Валландер тотчас зацепился за эту реплику:
— Что ты имеешь в виду?
— Да ничего. Просто мне кажется, в этом деле необходим совершенно новый подход и новая логика, иначе мы так и будем топтаться на месте.
— Целиком и полностью согласен, — вмешался Бьёрк. — Прошу всех завтра утром представить мне свои соображения в письменном виде. Посмотрим, может, если спокойно поразмыслим, что-нибудь да получится.
Они распределили задачи. Адвоката из Вернаму Валландер взял на себя, пусть Бьёрк лучше поторопит экспертов с предварительным заключением насчет пальца.
Валландер набрал номер адвокатской конторы и попросил к телефону адвоката Хольмгрена, по срочному делу. Хольмгрен так долго не брал трубку, что Валландер уже начал терять терпение.
— Дело касается недвижимости в Сконе, которая находится под вашим управлением, — начал Валландер. — А точнее, сгоревшего дома.

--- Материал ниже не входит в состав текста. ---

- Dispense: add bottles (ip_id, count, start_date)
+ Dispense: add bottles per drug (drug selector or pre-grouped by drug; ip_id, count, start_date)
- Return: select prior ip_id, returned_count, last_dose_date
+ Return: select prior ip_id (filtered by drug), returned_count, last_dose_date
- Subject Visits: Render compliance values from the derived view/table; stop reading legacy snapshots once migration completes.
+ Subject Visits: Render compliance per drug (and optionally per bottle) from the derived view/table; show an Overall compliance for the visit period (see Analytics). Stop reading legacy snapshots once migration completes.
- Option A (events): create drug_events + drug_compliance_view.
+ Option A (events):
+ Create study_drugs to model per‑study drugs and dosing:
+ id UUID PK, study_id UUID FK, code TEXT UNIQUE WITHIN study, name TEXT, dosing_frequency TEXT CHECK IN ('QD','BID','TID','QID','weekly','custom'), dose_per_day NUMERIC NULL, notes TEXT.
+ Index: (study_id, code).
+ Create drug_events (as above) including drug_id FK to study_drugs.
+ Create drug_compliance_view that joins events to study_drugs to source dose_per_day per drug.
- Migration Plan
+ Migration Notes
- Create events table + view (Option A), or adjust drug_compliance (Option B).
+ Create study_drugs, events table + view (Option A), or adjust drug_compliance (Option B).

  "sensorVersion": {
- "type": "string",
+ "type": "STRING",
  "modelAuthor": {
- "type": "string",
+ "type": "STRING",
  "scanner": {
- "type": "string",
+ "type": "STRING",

— Случай совершенно необъяснимый, — сказал Хольмгрен. — Но я проверил, страховка покрывает убытки. Полиция уже выяснила, как все это произошло?
— Нет, — ответил Валландер. — Но мы работаем. Я хотел бы задать вам несколько вопросов, прямо сейчас, по телефону.
— Надеюсь, это не займет много времени. Я очень занят.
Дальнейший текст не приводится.